Garcia-Perez R, Ibáñez C, Godinez JM, Arechiga N, Garin I, Perez-Suarez G, de Paz O, Juste J, Echevarria JE, Bravo IG (2014). Novel papillomaviruses in free-ranging. Iberian bats: no virus-host co-evolution, no strict host specificity and hints for recombination. Genome Biology and Evolution 6: 94-104 ...
The ATCC Virology Collection has more than 2,000 viruses and associated reagents, including type strains from different host species. Our seed stock system ensures that every preparation made by ATCC is as close as possible to the original culture deposit.
Human IgG (H&L), 0.5 mg. This secondary antibody is specifically designed for the detection of multiple primary antibodies (polyclonal or monoclonal) of different host species in experiments where cells are simultaneously labeled without unwanted cross
Its time fofr BET to pick the new hosts of 106 and Park! Paigion and Shorty da Prince have to be the new hosts of 106 & Park.
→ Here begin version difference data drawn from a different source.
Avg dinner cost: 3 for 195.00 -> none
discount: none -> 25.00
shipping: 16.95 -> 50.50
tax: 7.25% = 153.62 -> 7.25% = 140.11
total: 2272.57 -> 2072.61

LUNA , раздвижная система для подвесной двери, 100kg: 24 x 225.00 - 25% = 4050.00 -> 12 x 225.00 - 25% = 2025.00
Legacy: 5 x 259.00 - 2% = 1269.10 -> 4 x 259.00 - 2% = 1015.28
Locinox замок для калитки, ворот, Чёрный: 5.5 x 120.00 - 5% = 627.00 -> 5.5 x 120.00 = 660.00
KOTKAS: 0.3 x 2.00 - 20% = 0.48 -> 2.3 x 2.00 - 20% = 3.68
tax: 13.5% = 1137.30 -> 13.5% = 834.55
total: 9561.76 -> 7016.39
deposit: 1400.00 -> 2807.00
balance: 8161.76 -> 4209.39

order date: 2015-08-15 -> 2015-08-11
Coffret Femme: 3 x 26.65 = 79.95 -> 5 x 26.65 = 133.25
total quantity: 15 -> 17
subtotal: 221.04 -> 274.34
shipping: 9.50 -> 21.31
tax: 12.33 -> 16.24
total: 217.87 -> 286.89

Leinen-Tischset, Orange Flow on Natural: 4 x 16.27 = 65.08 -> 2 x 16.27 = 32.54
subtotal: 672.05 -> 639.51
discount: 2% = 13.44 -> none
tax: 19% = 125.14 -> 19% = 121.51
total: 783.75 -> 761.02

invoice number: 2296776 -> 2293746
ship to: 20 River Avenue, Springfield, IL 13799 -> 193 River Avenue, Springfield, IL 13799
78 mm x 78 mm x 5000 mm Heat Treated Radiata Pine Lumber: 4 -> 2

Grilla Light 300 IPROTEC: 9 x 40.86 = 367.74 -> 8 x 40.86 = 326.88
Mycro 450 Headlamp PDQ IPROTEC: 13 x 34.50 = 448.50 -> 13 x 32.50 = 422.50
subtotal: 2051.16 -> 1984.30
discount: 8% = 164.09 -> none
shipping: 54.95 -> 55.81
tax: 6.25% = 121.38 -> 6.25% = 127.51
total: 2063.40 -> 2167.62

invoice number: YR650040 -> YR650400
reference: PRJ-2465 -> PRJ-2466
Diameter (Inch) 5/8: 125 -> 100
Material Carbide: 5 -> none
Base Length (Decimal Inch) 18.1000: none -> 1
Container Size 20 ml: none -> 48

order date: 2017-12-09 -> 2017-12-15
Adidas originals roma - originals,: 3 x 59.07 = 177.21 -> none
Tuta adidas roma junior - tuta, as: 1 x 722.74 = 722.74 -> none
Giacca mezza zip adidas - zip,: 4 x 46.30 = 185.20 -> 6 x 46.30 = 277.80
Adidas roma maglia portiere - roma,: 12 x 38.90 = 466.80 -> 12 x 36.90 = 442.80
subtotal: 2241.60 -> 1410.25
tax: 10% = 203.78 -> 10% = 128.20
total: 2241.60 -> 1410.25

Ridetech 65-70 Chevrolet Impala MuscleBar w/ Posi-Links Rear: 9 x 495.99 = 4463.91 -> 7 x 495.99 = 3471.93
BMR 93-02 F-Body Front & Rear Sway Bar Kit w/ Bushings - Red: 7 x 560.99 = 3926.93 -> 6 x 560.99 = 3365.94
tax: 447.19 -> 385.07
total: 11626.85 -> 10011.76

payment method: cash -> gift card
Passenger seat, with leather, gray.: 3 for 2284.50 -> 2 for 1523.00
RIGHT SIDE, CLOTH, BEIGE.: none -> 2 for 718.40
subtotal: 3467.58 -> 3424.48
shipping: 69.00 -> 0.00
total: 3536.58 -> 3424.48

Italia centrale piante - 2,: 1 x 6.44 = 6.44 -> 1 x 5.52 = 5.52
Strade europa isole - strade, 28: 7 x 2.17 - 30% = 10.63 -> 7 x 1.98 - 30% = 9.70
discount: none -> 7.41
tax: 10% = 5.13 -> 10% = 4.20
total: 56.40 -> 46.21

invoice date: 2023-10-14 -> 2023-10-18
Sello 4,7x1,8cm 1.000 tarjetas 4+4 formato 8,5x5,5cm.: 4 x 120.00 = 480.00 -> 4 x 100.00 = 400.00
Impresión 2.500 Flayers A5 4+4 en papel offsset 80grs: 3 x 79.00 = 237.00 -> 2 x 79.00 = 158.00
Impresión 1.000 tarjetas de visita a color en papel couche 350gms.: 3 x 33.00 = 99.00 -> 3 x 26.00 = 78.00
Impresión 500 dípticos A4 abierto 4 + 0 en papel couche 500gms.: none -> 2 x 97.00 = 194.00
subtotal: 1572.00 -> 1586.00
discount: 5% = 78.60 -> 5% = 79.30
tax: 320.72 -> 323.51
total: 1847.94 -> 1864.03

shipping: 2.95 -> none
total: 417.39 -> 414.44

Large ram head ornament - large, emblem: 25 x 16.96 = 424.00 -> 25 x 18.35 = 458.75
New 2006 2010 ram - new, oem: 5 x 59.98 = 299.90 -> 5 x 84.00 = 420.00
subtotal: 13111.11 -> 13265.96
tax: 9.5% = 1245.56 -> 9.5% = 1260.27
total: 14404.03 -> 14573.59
Evolution of sexual reproduction - WikipediaEvolution of sexual reproduction - Wikipedia

In particular, Otto and Nuismer [26] presented results showing that species interactions (e.g. host vs parasite interactions) ... and one gene in hosts with two alleles h and H, conferring two types of parasite resistance, such that parasites with allele p ... They genetically manipulated the mating system of C. elegans, causing populations to mate either sexually, by self- ... It was found that clones that were plentiful at the beginning of the study became more susceptible to parasites over time. As ...
more infohttps://en.wikipedia.org/wiki/Evolution_of_sexual_reproduction

Evolution of sexual reproduction - WikipediaEvolution of sexual reproduction - Wikipedia

In particular, Otto and Nuismer [28] presented results showing that species interactions (e.g. host vs parasite interactions) ... and one gene in hosts with two alleles h and H, conferring two types of parasite resistance, such that parasites with allele p ... They genetically manipulated the mating system of C. elegans, causing populations to mate either sexually, by self- ... It was found that clones that were plentiful at the beginning of the study became more susceptible to parasites over time. As ...
more infohttps://en.m.wikipedia.org/wiki/Evolution_of_sexual_reproduction

A transcriptomic snapshot of early molecular communication between Pasteuria penetrans and Meloidogyne incognita | BMC Genomics...A transcriptomic snapshot of early molecular communication between Pasteuria penetrans and Meloidogyne incognita | BMC Genomics...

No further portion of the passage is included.